Scleroderma is characterized by the thickening and adhesion of the tegument due to increased production of collagen in the dermis, hypodermis, and some organs which leads to fibrosis of the skin and underlying tissues. Localized or morphea forms exist, and systemic forms can include organ involvement.
Systemic lupus erythematosus (SLE) can affect any organ and tissue of the body. At the cutaneous level, the most typical manifestation is a malar rash or butterfly rash characterized by raised erythematous lesions at the malar level, along the nasolabial sulcus, that can be precipitated by sun exposure and leaves no scar. Moreover, skin lesions could be plaques with epidermal atrophy that can leave a hypopigmented area on sun-exposed and sun-protected areas [55].
The main manifestations of dermatomyositis are skin disorders and skeletal muscle weakness.
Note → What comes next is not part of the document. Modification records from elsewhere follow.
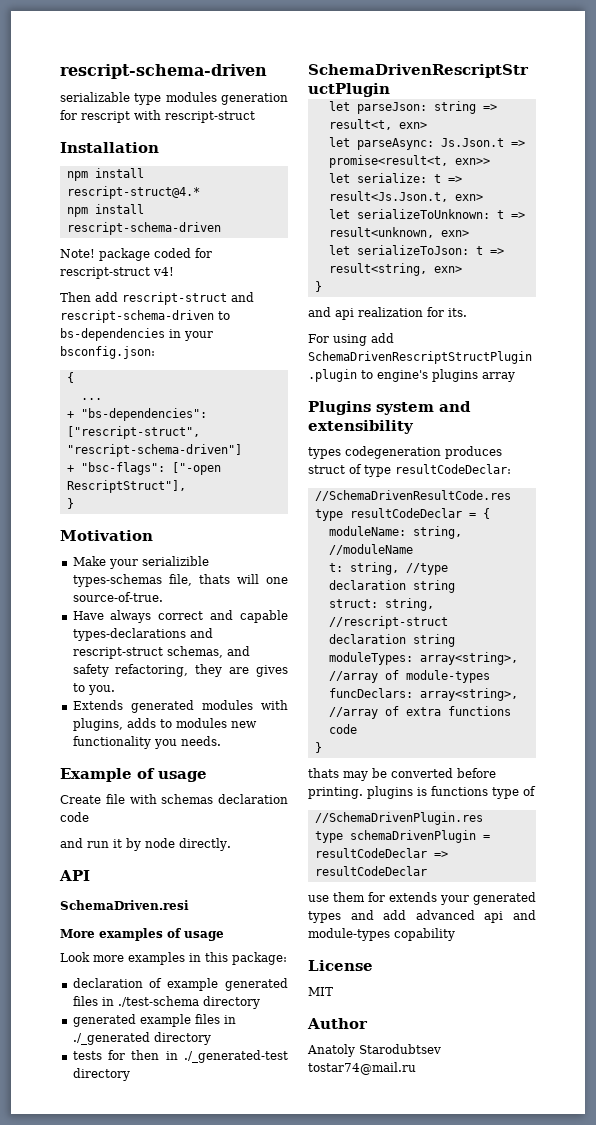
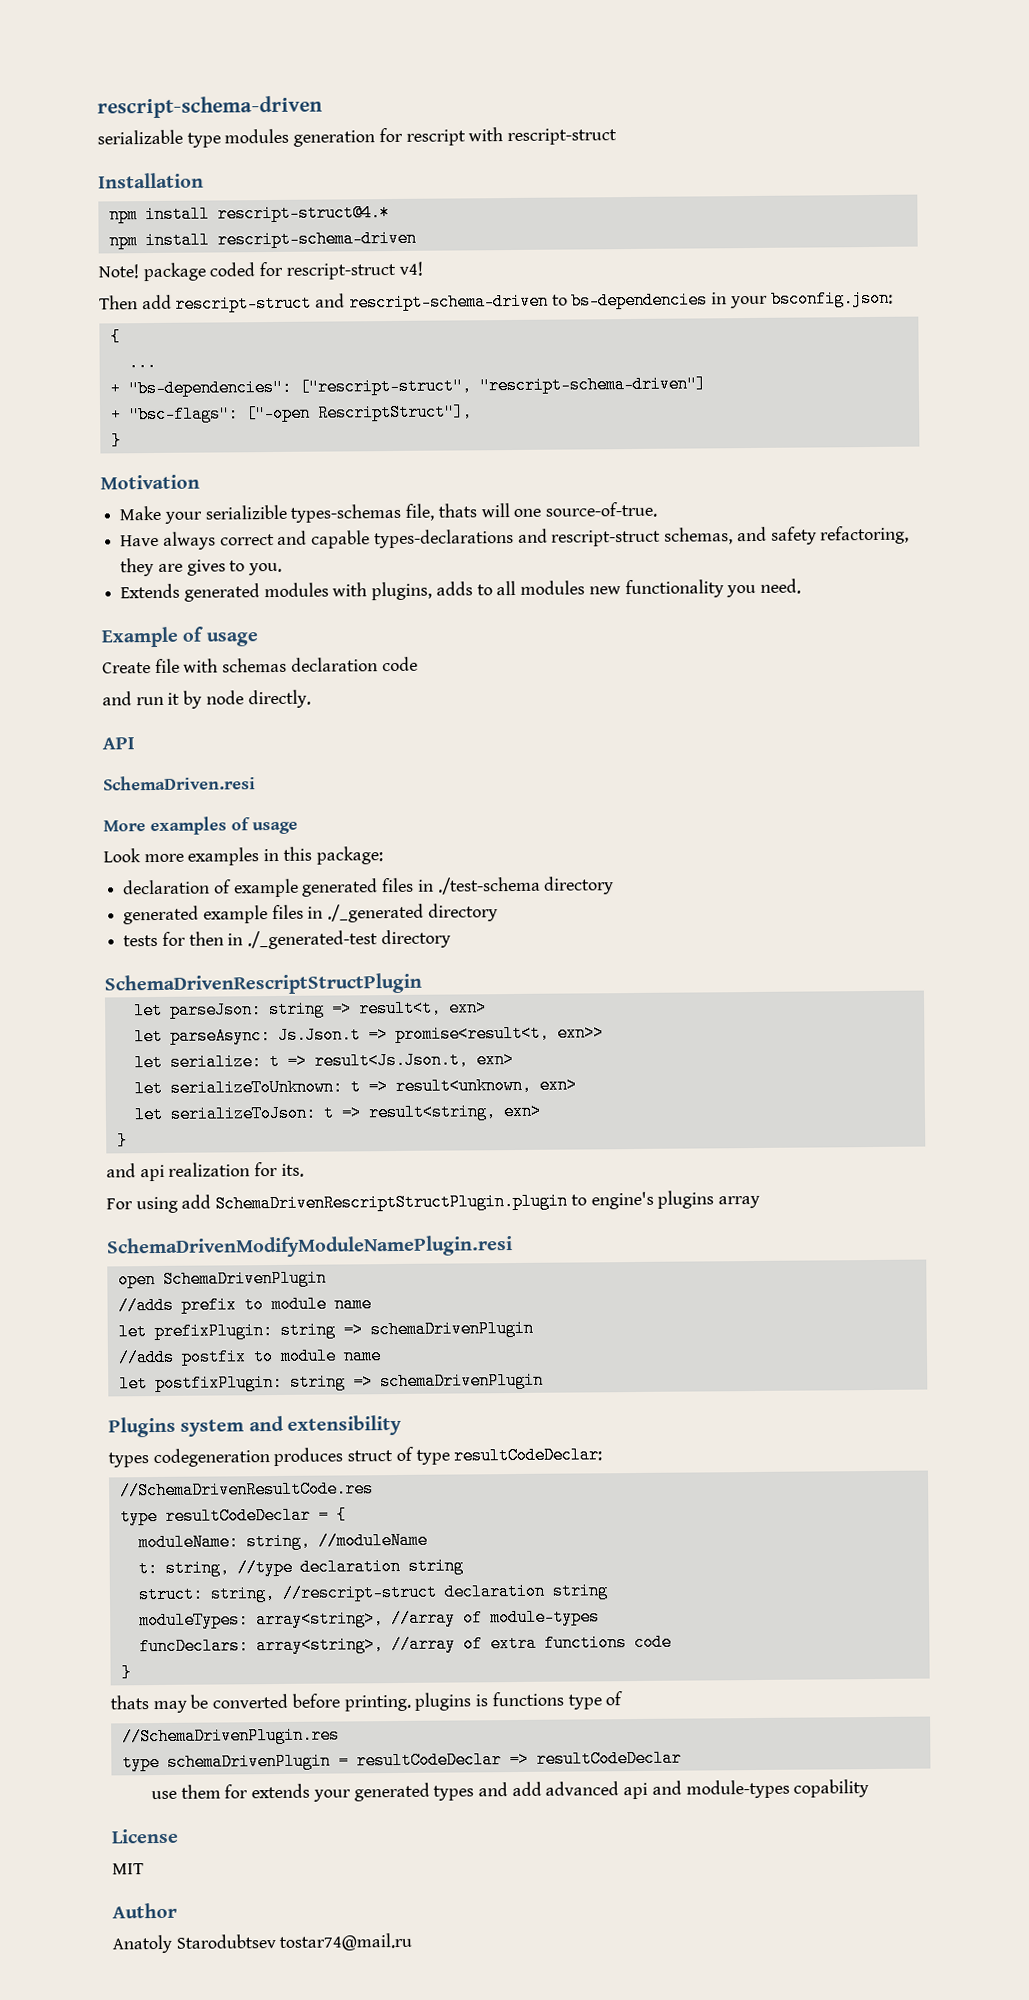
- Extends generated modules with plugins, adds to modules new functionality you needs.
+ Extends generated modules with plugins, adds to all modules new functionality you need.
+ SchemaDrivenModifyModuleNamePlugin.resi
+ open SchemaDrivenPlugin
+ //adds prefix to module name
+ let prefixPlugin: string => schemaDrivenPlugin
+ //adds postfix to module name
+ let postfixPlugin: string => schemaDrivenPlugin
One of the most typical lesions is Gottron's papules, present in more than 70% of cases, in the form of slightly raised lesions with a purplish appearance that appear on the back of the metacarpophalangeal and interphalangeal joints. Also characteristic is Gottron's sign with macules or erythematous plaques that are located on the back of joints such as the elbow or knee. Other common lesions are heliotrope erythema in the form of violet-coloured or periorbital erythematous macules, periungual telangiectasias, and symmetrical violaceous erythema, which appear in exposed areas such the front and back of the upper trunk, arms, or face [56]. The recognition of these DMs is of special interest due to their association in more than 30% of cases with neoplasms, interstitial pulmonary fibrosis, and heart disease. Autoantibodies in idiopathic inflammatory myopathies research will help us identify different clinical subgroups [57, 58].
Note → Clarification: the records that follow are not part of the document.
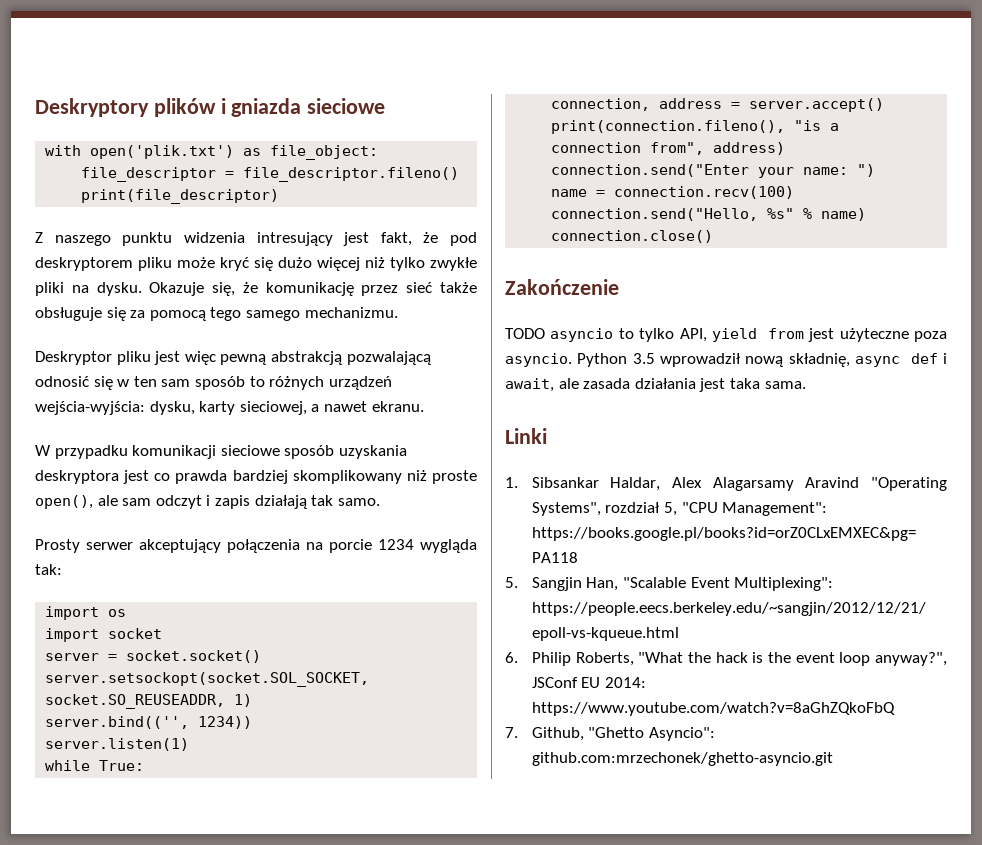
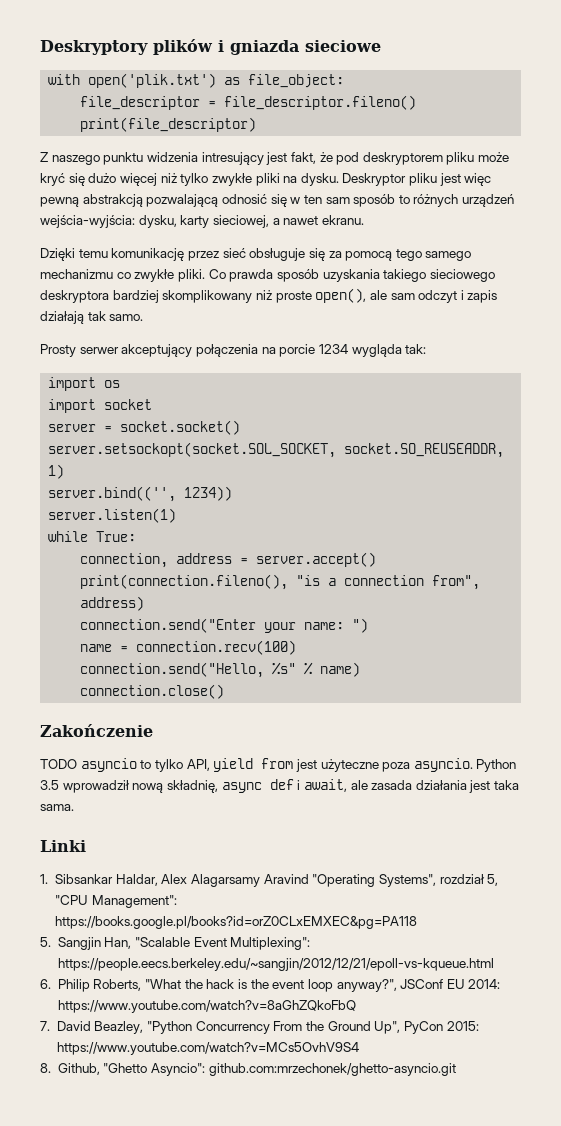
- Z naszego punktu widzenia intresujący jest fakt, że pod deskryptorem pliku może kryć się dużo więcej niż tylko zwykłe pliki na dysku. Okazuje się, że komunikację przez sieć także obsługuje się za pomocą tego samego mechanizmu.
- Deskryptor pliku jest więc pewną abstrakcją pozwalającą odnosić się w ten sam sposób to różnych urządzeń wejścia-wyjścia: dysku, karty sieciowej, a nawet ekranu.
+ Z naszego punktu widzenia intresujący jest fakt, że pod deskryptorem pliku może kryć się dużo więcej niż tylko zwykłe pliki na dysku. Deskryptor pliku jest więc pewną abstrakcją pozwalającą odnosić się w ten sam sposób to różnych urządzeń wejścia-wyjścia: dysku, karty sieciowej, a nawet ekranu.
- W przypadku komunikacji sieciowe sposób uzyskania deskryptora jest co prawda bardziej skomplikowany niż proste open(), ale sam odczyt i zapis działają tak samo.
+ Dzięki temu komunikację przez sieć obsługuje się za pomocą tego samego mechanizmu co zwykłe pliki. Co prawda sposób uzyskania takiego sieciowego deskryptora bardziej skomplikowany niż proste open(), ale sam odczyt i zapis działają tak samo.
- 7. Github, "Ghetto Asyncio": github.com:mrzechonek/ghetto-asyncio.git
+ 7. David Beazley, "Python Concurrency From the Ground Up", PyCon 2015: https://www.youtube.com/watch?v=MCs5OvhV9S4
+ 8. Github, "Ghetto Asyncio": github.com:mrzechonek/ghetto-asyncio.git

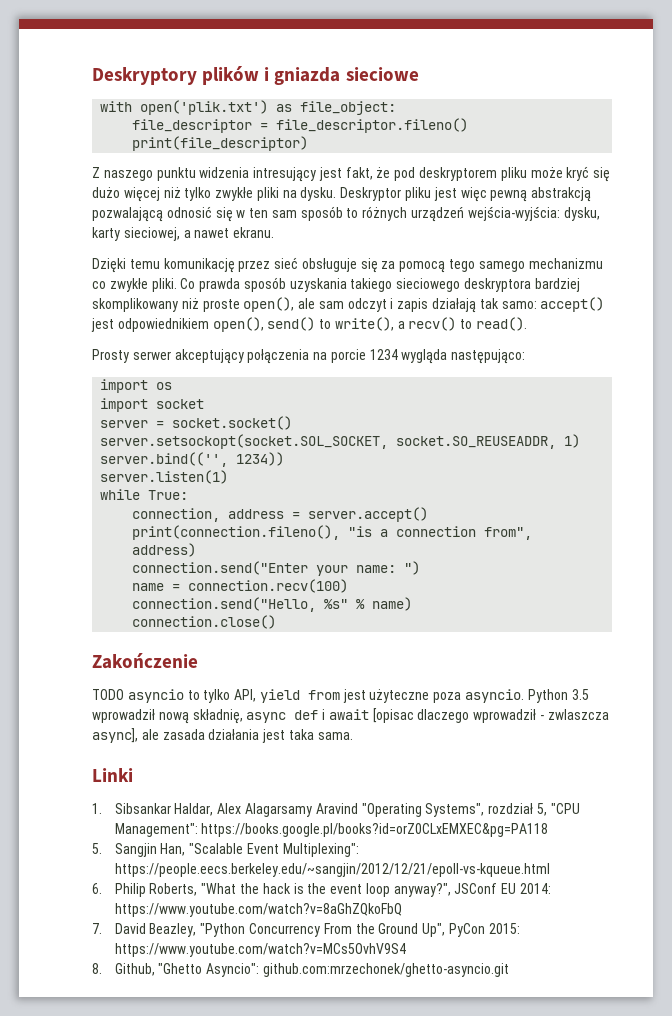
- Co prawda sposób uzyskania takiego sieciowego deskryptora bardziej skomplikowany niż proste open(), ale sam odczyt i zapis działają tak samo.
+ Co prawda sposób uzyskania takiego sieciowego deskryptora bardziej skomplikowany niż proste open(), ale sam odczyt i zapis działają tak samo: accept() jest odpowiednikiem open(), send() to write(), a recv() to read().
- Prosty serwer akceptujący połączenia na porcie 1234 wygląda tak:
+ Prosty serwer akceptujący połączenia na porcie 1234 wygląda następująco:
- Python 3.5 wprowadził nową składnię, async def i await, ale zasada działania jest taka sama.
+ Python 3.5 wprowadził nową składnię, async def i await [opisac dlaczego wprowadził - zwlaszcza async], ale zasada działania jest taka sama.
MCTD is a rare systemic autoimmune rheumatic disease characterized by the association of clinical manifestations of SLE, systemic skin sclerosis, and dermatomyositis in the presence of high levels of anti-U1-RNP antibodies. Symptoms at the cutaneous level are varied [59]. Raynaud's phenomenon is an early feature in more than 90% of patients. Sclerodactyly and nail fold vascular changes are also common. Skin rashes may resemble lupus or dermatomyositis. Digital infarcts may present in some patients and it is rare that it presents as truncal scleroderma. These symptoms are usually accompanied by polyarthritis, hand oedema, myositis, and esophageal hypomotility. Treatment is based at controlling symptoms and should be early in the face of potentially serious manifestations such as pulmonary hypertension. Immunosuppressive therapy and steroids remain the therapeutic mainstay for MCTD [60].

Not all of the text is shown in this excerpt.